Christie makes it sound like being behind the armor while playing Phasma freed her from having to make the usual choices as a woman performer. She still concentrated on making sure the character was clearly a female, but without being able to reveal her face, she was forced to find other ways to express herself, like through her walking style, her posture and her voice.

She also praised the official Star Wars Facebook page for its response to a fan who commented on an image of Captain Phasma in full armor saying he couldn’t tell it was a female. Christie says the Star Wars team’s response, saying armor doesn’t have to look feminine, was the perfect restrained retort.

That mindset, of pushing to free women from rote roles, is something that Christie says she discovered across all three of the lucrative, popular franchises she’s a part of. (She’s also appearing in The Hunger Games – Mockingjay Part 2.) She’s thrilled that giant properties like these are promoting a dialogue about the role of women in film and TV and offering them chances to break out of the usual stereotypes.

"“It’s great to be involved in three big franchises, but [they’re] big three big franchises that are looking to expand our consciousness about each other as human beings, and that’s very exciting. They are three enormous things — however, the quality of the writing and the concepts are very, very well developed and very relevant, so everyone seems engaged in the excitement of what these things are doing.”"

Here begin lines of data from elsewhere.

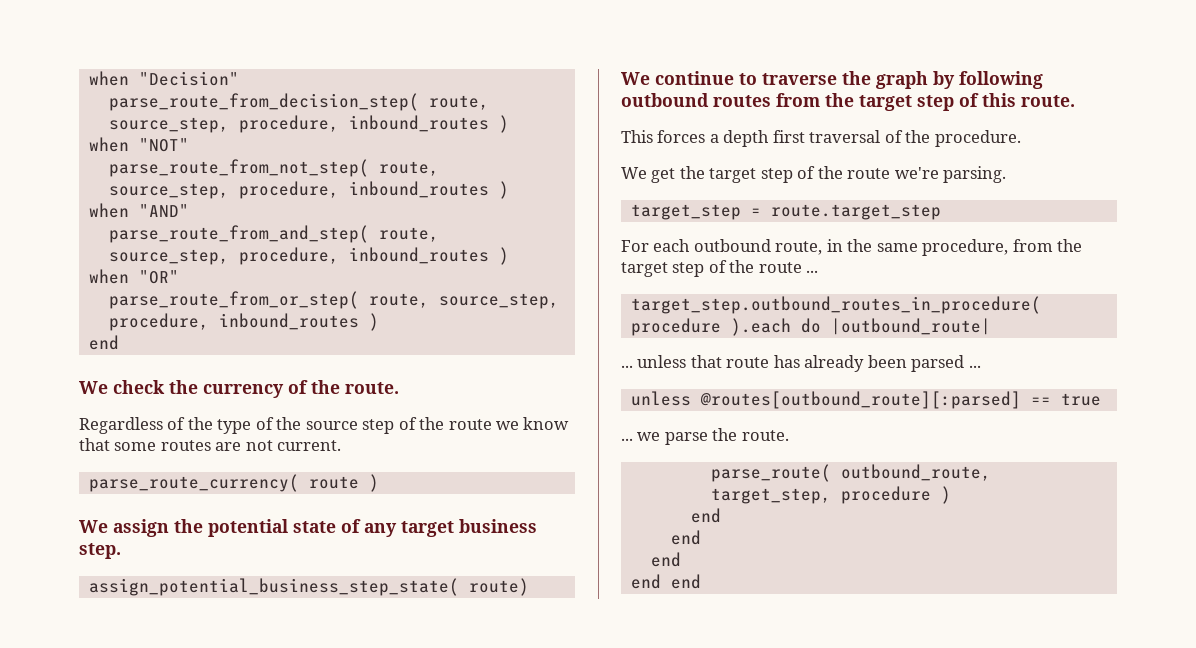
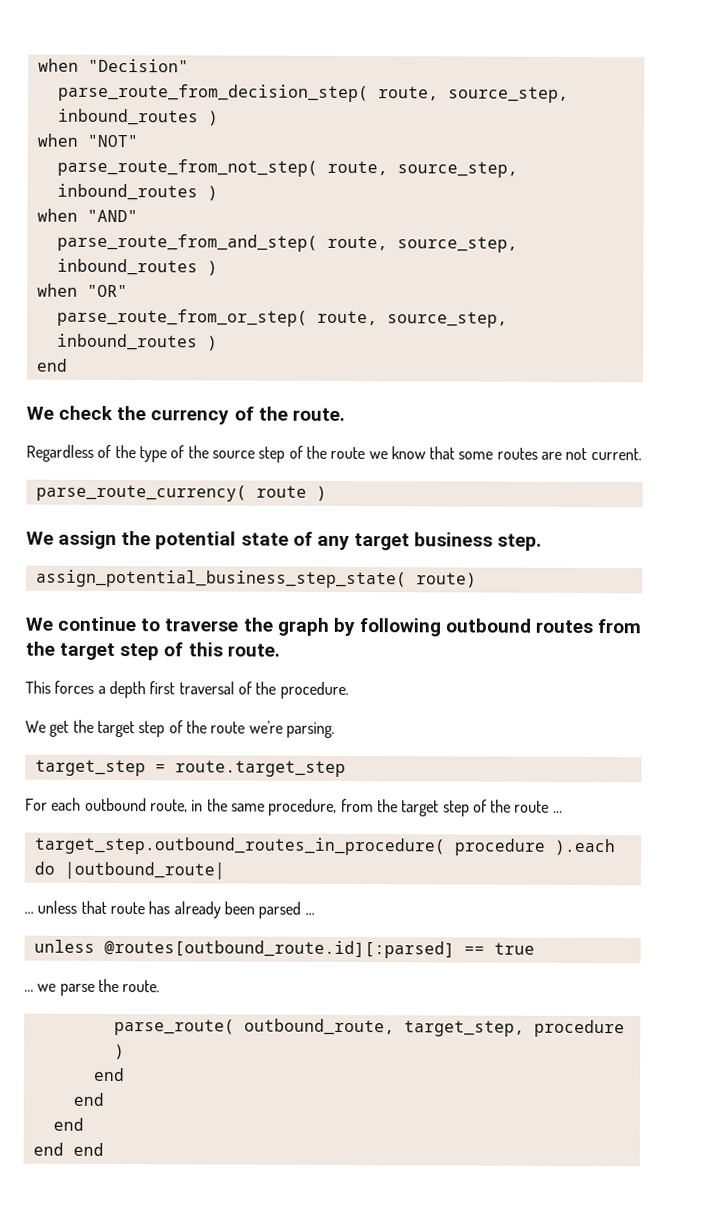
[238,115,339,133] procedure, -> (569, 94) none
[238,181,339,199] procedure, -> (518, 169) none
[238,247,339,265] procedure, -> (518, 244) none
[108,313,209,331] procedure, -> (508, 319) none
[699,391,1021,409] @routes[outbound_route][:parsed] -> [103,939,455,959] @routes[outbound_route.id][:parsed]

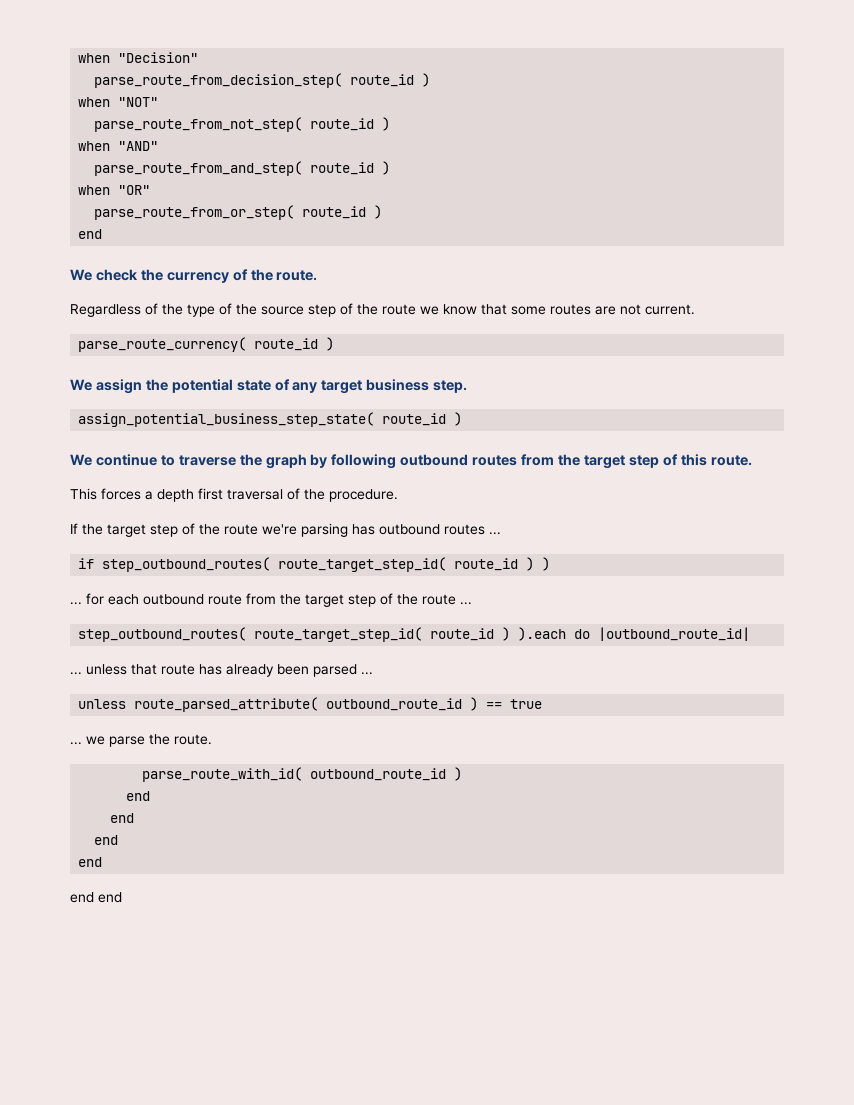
[377,86,569,103] [57,108,199,126] route, source_step, inbound_routes -> [350,74,415,87] route_id
[326,160,518,178] [56,183,198,201] route, source_step, inbound_routes -> [310,118,375,131] route_id
[326,235,518,253] [56,258,198,276] route, source_step, inbound_routes -> [310,162,375,175] route_id
[316,310,508,328] [56,333,198,351] route, source_step, inbound_routes -> [302,206,367,219] route_id
[255,485,307,498] route -> [254,338,319,351] route_id
[415,572,477,588] route) -> [382,412,463,426] route_id )
[25,720,70,737] We get -> [70,523,78,534] If
[285,721,335,738] [34,759,346,777] [25,797,338,816] parsing. // target_step = route.target_step // For each outbound route, in the same procedure, -> [301,523,501,537] [78,557,551,572] [70,593,242,605] parsing has outbound routes ... // if step_outbound_routes( route_target_step_id( route_id ) ) // ... for each outbound route
[33,836,546,856] target_step.outbound_routes_in_procedure( procedure -> [78,627,511,642] step_outbound_routes( route_target_step_id( route_id )
[63,861,225,880] |outbound_route| -> [598,627,751,641] |outbound_route_id|
[103,939,455,959] @routes[outbound_route.id][:parsed] -> [134,697,479,712] route_parsed_attribute( outbound_route_id )
[113,1018,625,1038] parse_route( outbound_route, target_step, procedure -> [142,767,447,782] parse_route_with_id( outbound_route_id
(64, 1149) none -> [70,892,94,903] // end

Some of the actors and actresses in the film already have a hard task ahead of them by taking on characters who are completely CGI, such as Andy Serkis as Supreme Leader Snoke. But Christie has a unique challenge in The Force Awakens: She’s restricted to using her voice and her body language, and she won’t have much help from computer animators to bring the character to life.

The interview provides an interesting look under the hood at a new Star Wars character who’s still very much shrouded in shadow, and who we probably won’t learn more about until much closer to Dec. 18. But we can already see that Captain Phasma is making waves even outside of the Star Wars universe.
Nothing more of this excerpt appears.